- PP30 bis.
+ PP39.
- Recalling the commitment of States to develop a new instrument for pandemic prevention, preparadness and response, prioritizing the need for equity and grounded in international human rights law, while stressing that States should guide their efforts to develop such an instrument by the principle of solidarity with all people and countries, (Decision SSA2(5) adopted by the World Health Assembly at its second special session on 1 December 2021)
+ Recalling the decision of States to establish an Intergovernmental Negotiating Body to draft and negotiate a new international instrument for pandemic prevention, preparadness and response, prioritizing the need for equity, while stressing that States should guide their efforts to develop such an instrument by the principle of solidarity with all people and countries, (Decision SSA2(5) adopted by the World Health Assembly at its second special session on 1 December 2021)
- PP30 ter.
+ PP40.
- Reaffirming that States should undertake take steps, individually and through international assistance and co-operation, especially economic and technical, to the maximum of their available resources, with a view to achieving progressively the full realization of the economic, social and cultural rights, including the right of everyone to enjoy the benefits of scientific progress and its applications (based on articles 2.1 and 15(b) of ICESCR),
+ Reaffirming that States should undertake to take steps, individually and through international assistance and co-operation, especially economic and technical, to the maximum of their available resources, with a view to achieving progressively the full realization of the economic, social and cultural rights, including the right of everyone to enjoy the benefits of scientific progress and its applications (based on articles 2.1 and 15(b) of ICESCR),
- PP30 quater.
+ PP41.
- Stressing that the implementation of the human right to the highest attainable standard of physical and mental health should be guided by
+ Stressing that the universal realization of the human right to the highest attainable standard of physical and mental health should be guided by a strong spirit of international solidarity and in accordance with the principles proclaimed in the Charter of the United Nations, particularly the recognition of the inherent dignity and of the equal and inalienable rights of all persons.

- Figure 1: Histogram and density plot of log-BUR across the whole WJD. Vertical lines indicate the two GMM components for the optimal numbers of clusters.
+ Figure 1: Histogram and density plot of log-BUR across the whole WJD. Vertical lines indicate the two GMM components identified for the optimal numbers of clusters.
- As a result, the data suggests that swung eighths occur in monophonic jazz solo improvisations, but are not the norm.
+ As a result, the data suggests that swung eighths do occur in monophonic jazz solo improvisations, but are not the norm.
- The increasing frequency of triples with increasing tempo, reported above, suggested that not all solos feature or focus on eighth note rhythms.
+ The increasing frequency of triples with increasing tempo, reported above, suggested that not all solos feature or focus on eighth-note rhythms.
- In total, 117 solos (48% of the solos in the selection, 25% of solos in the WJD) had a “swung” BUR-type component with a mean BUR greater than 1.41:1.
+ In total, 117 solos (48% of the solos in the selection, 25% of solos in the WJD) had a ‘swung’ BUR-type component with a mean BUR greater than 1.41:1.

⁂

[YOUR ASSIGNMENT]:
What the answer needs is every line from the data above with "type" in it.

[OUTPUT BELOW]:
- In total, 117 solos (48% of the solos in the selection, 25% of solos in the WJD) had a “swung” BUR-type component with a mean BUR greater than 1.41:1.
+ In total, 117 solos (48% of the solos in the selection, 25% of solos in the WJD) had a ‘swung’ BUR-type component with a mean BUR greater than 1.41:1.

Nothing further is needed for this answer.